SBOM Generation Tools in the Python Ecosystem: an In-Detail Analysis

TL;DR

This paper analyzes the effectiveness and limitations of SBOM generation tools within the Python ecosystem, highlighting issues with dependency data accuracy and standardization that impact security and transparency.

Contribution

It provides an in-depth analysis of four popular SBOM tools, identifying key issues affecting SBOM completeness and correctness in the PyPI ecosystem.

Findings

Dependency version inaccuracies affect SBOM reliability

Metadata inconsistencies hinder complete SBOM generation

Lack of standardization in PyPI metadata impacts tool effectiveness

Abstract

Software Bills of Material (SBOMs), which improve transparency by listing the components constituting software, are a key countermeasure to the mounting problem of Software Supply Chain attacks.
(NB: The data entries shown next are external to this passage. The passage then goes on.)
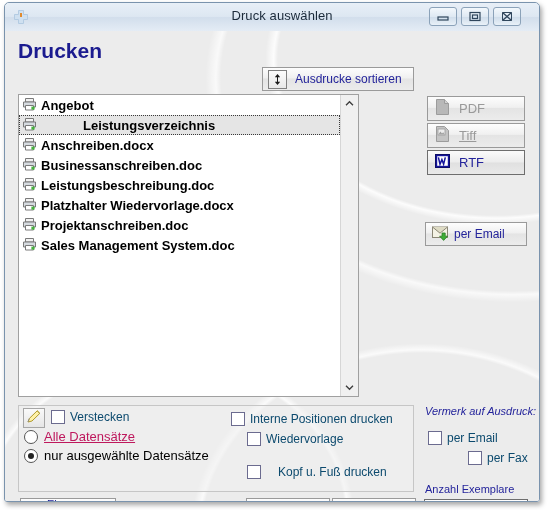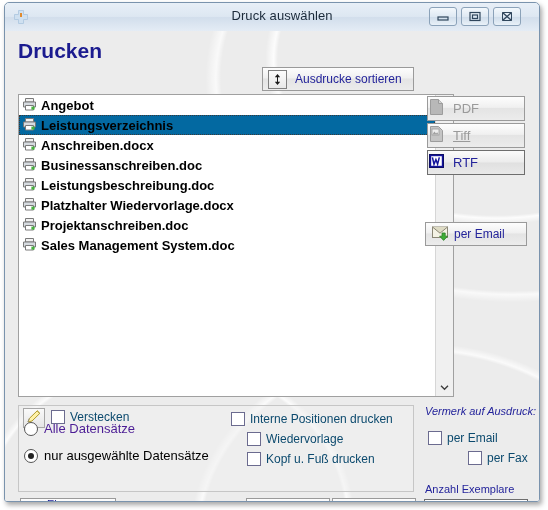--- a/index.html
+++ b/index.html
@@ -109,7 +109,7 @@
   #filelist {
     position: absolute;
     left: 13px; top: 63px;
-    width: 436px; height: 303px;
+    width: 341px; height: 303px;
     background: #ffffff;
     border: 1px solid #a0a0a0;
     box-sizing: border-box;

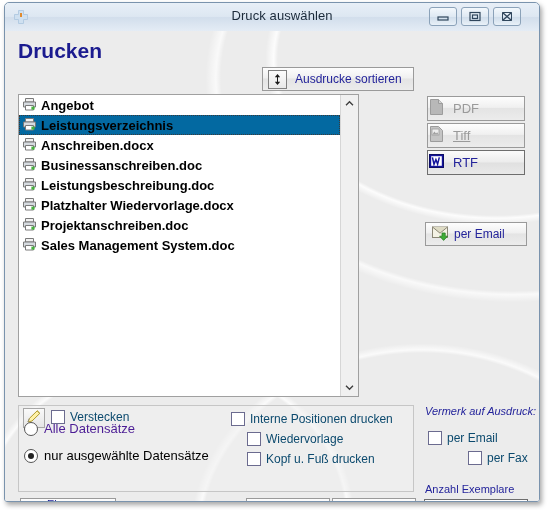--- a/index.html
+++ b/index.html
@@ -150,6 +150,7 @@
   
   .fmt-btn {
     left: 422px; width: 98px; height: 25px;
+    padding-left: 6px;
     font-size: 13px;
   }
   #fmt-pdf { top: 65px; }

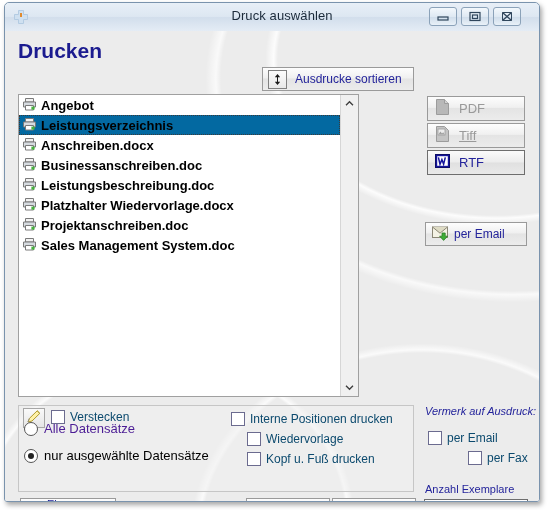--- a/index.html
+++ b/index.html
@@ -126,9 +126,10 @@
     cursor: default;
   }
   .row.selected {
-    background: #0369a1;
+    background: #e5e5e5;
     outline: 1px dotted #3a3a3a;
     outline-offset: -1px;
+    gap: 42px;
   }
   .row .rlabel { margin-left: 4px; }
 

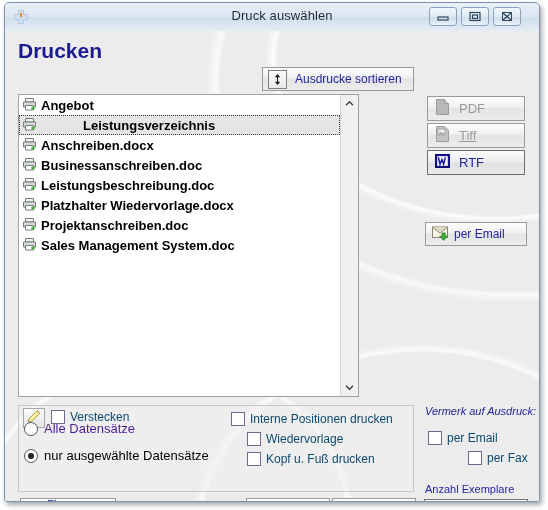--- a/index.html
+++ b/index.html
@@ -213,7 +213,7 @@
     background:#222;
   }
   #opt-verstecken { left: 46px; top: 379px; }
-  #opt-alle { left: 19px; top: 390px; font-size: 13px; color:#4c1d95; }
+  #opt-alle { left: 19px; top: 398px; font-size: 13px; color:#be185d;text-decoration:underline; }
   #opt-nur  { left: 19px; top: 417px; font-size: 13px; color:#000; }
   #opt-interne { left: 226px; top: 381px; }
   #opt-wieder  { left: 242px; top: 401px; }

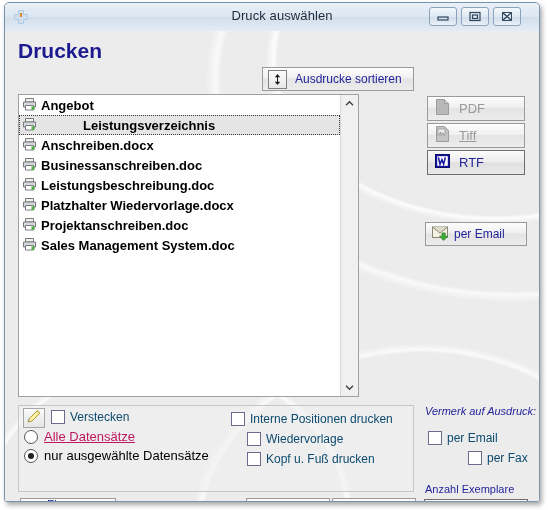--- a/index.html
+++ b/index.html
@@ -217,7 +217,7 @@
   #opt-nur  { left: 19px; top: 417px; font-size: 13px; color:#000; }
   #opt-interne { left: 226px; top: 381px; }
   #opt-wieder  { left: 242px; top: 401px; }
-  #opt-kopf    { left: 242px; top: 421px; }
+  #opt-kopf    { left: 242px; top: 434px; gap: 12px; }
 
   
   #vermerk-title {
SBOM generation tools take project source files and provide an SBOM as output, interacting with the software ecosystem. While SBOMs are a substantial improvement for security practitioners, providing a complete and correct SBOM is still an open problem. This paper investigates the causes of the issues affecting SBOM completeness and correctness, focusing on the PyPI ecosystem. We analyze four popular SBOM generation tools using the CycloneDX standard. Our analysis highlights issues related to dependency versions, metadata files, remote dependencies, and optional dependencies. Additionally, we identified a systematic issue with the lack of standards for metadata in the PyPI ecosystem. This includes inconsistencies in the presence of metadata files as well as variations in how their content is formatted.